Mr Johnston, the only Western correspondent based full-time in the troubled Gaza Strip, said he sensed his captors felt new pressure once Hamas seized control in fighting three weeks ago.

Negotiators, who were backed up by Hamas fighters cordoning off the Gaza City stronghold of the kidnappers, said the final deal was clinched by a senior Muslim cleric issuing a fatwa, or religious edict, for Mr Johnston's release.

No ransom was paid nor other conditions attached. The group had previously demanded Britain and other states free prisoners.

"I dreamt many times of being free and always woke up back in that room. Now it really is over and it is indescribably good to be out," said Mr Johnston, a Scot who turned 45 in captivity.

A video of Alan Johnston apparently wearing an explosive vest was released while in captivity
A video of Alan Johnston apparently wearing an explosive vest was released while in captivity

Describing it as the worst 16 weeks of his life and "like being buried alive" with "dangerous and unpredictable" captors, he later told a news conference with Haniyeh: "It's almost hard to believe that I'm not going to wake up in that room."

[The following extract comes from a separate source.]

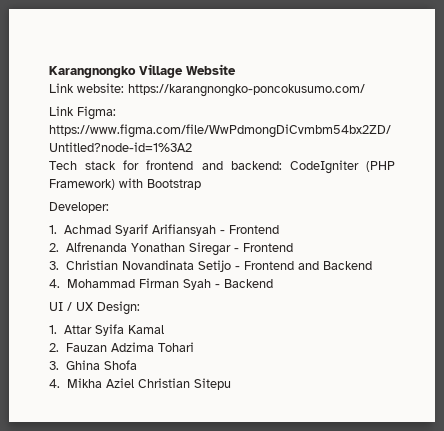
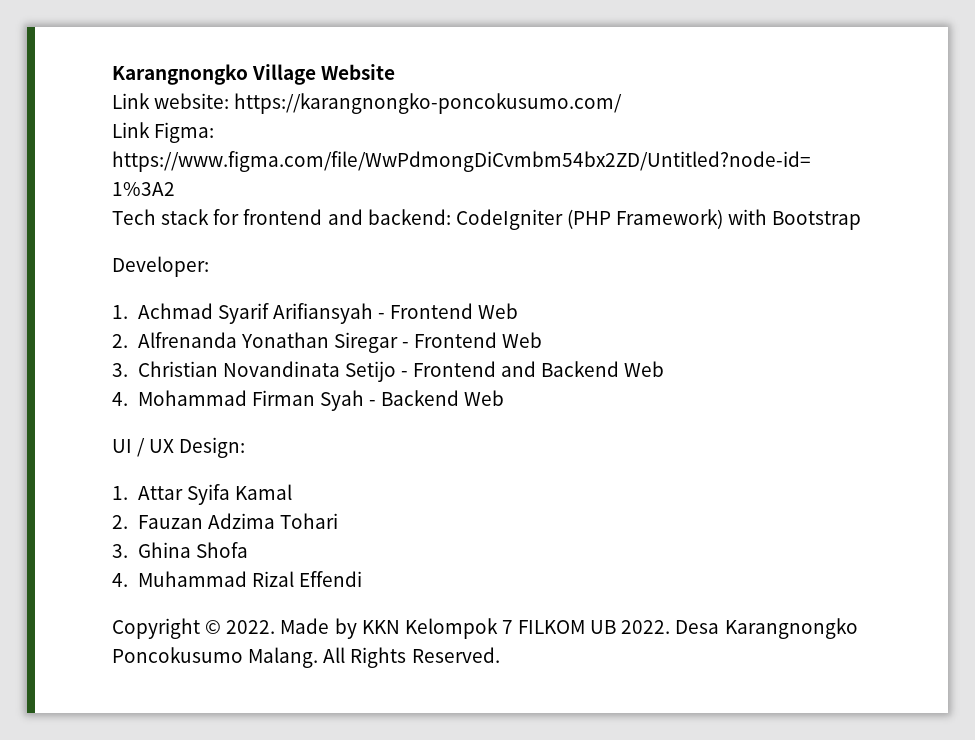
(279, 229) none -> [478,303,519,319] Web
(293, 247) none -> [502,332,543,348] Web
(372, 265) none -> [624,361,665,377] Web
(273, 283) none -> [464,390,505,406] Web
[66,378,231,390] Mikha Aziel Christian Sitepu -> [137,571,362,587] [112,618,858,639] [112,647,500,668] Muhammad Rizal Effendi // Copyright © 2022. Made by KKN Kelompok 7 FILKOM UB 2022. Desa Karangnongko Poncokusumo Malang. All Rights Reserved.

He described this afternoon how he was kidnapped when his car was surrounded by gunmen on a quiet Gaza street. He said his kidnappers initially told him they did not intend to kill or torture him, but at 3am on the first night, he was handcuffed and his face was covered with a hood.

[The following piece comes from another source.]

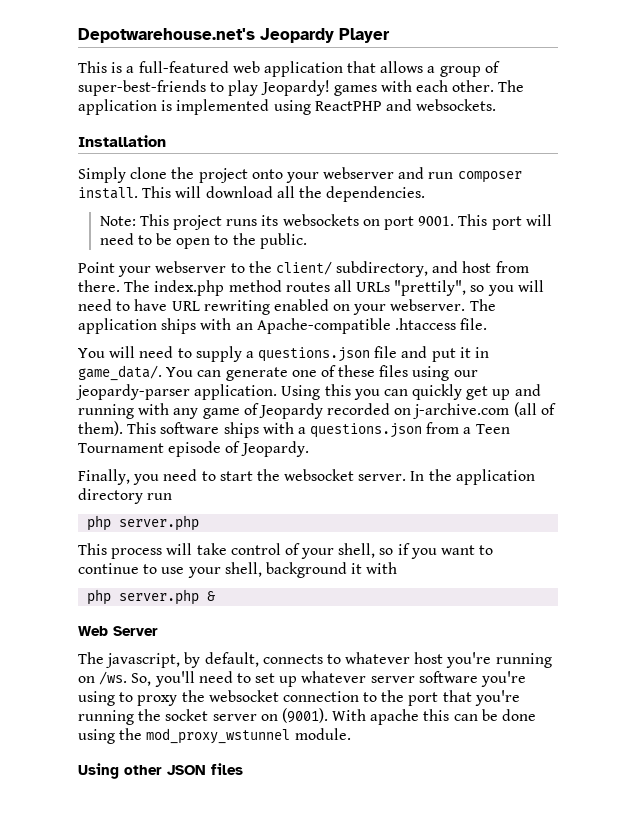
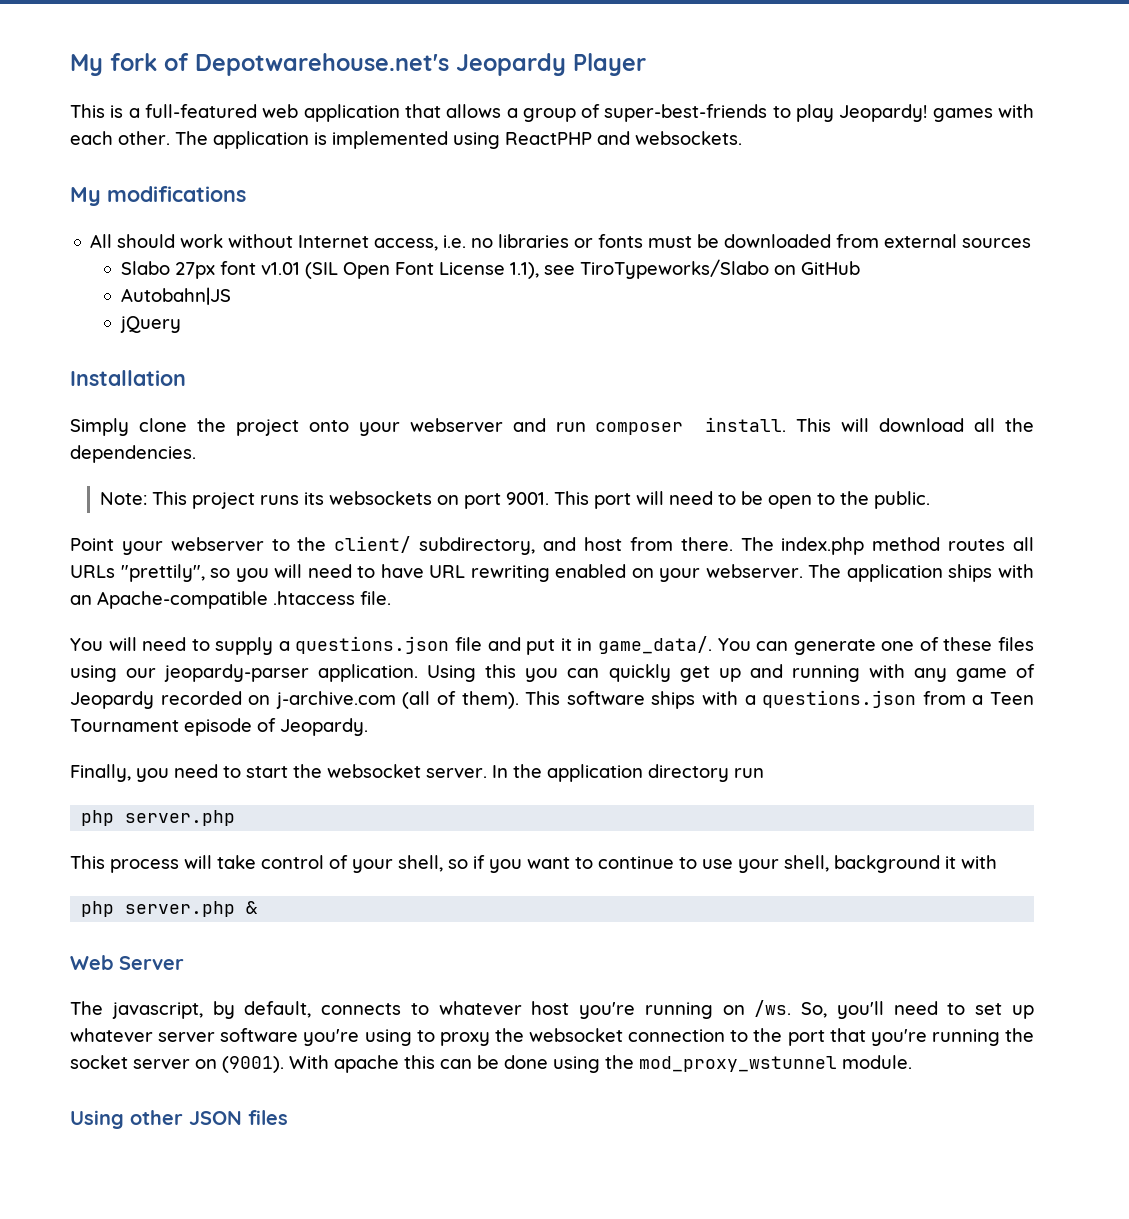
(78, 35) none -> [70,53,189,76] My fork of
(497, 105) none -> [70,186,246,206] [90,234,1032,251] [120,259,860,279] [120,287,231,305] [119,316,181,333] // My modifications // All should work without Internet access, i.e. no libraries or fonts must be downloaded from external sources // Slabo 27px font v1.01 (SIL Open Font License 1.1), see TiroTypeworks/Slabo on GitHub // Autobahn|JS // jQuery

He said he had twice fallen sick and was once chained for 24 hours but only in the last half hour did they assault him.

Mr Johnston said he was kept in a shuttered room for the last 3 months of his captivity and could not see the sun.

He feared for his life immediately after being seized on March 12th, as well as when he was filmed wearing an explosive vest by captors who warned Hamas forces not to try to free him.

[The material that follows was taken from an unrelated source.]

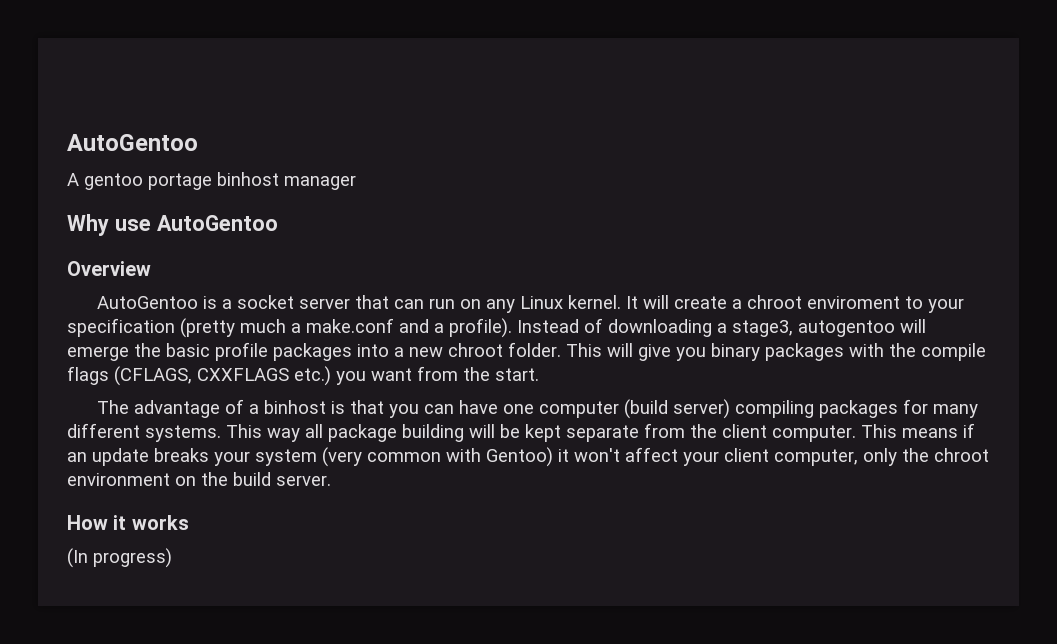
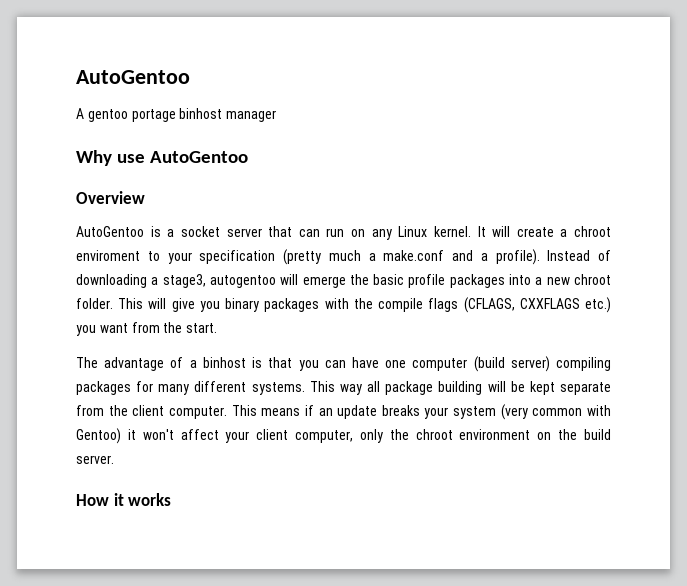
[67,548,172,568] // (In progress) -> (172, 499) none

"Mostly, I was under the guard of one man, a strange guy who barely spoke to me for days and would just glare at me and fly into rages at tiny things - a door slamming or whatever - and then at other times, once a fortnight, he would come across completely different and friendly, especially if he thought it might be coming to an end, the whole kidnapping.

"He would invite me through and we would watch television in his room, almost as if we were friends - of course we weren't.

"There was no violence at all towards me during it, but then last night there was a terrible, highly-charged ride into the centre of Gaza as the kidnappers took me through road-blocks manned by Hamas men who were clearing the way for them.

"Obviously it was tense, but he was just beside himself with anger and he had a go at me and slapped me in the face and so did his mate, the other guard.

"It was a grim, grim ending to it, but he was a dark figure, who I didn't in any way get to know and couldn't quite fathom, a shifty man with angry moods."

Johnston said his "lucky break" during his captivity was getting hold of two radios - first one on which he could only receive news in Arabic, but which allowed him to find out that he had not been forgotten, and then a second which received the English-language service of the World Service.

"I began to realise the extraordinary extent of support that there was," he said. "I realised the BBC from the top to the listeners in all corners of the world were coming out for me. You can imagine the extraordinary psychological boost that was.

"I was hearing friends and colleagues giving me messages from people I didn't know and I really did think that few kidnap victims anywhere in the world have ever been that lucky and I did say to myself 'If you can't get through this, getting that kind of extraordinary support, radio messages from friends and colleagues on a daily basis, it won't be very impressive'.

"It was a tremendous lift and I got that through the whole last three months of the kidnapping."

British diplomats, whose government does not recognise Hamas authority in Gaza, arrived from Jerusalem after

Mr Johnston had adressed the media and brought him back across the border into Israel shortly before 5 am (Irish time).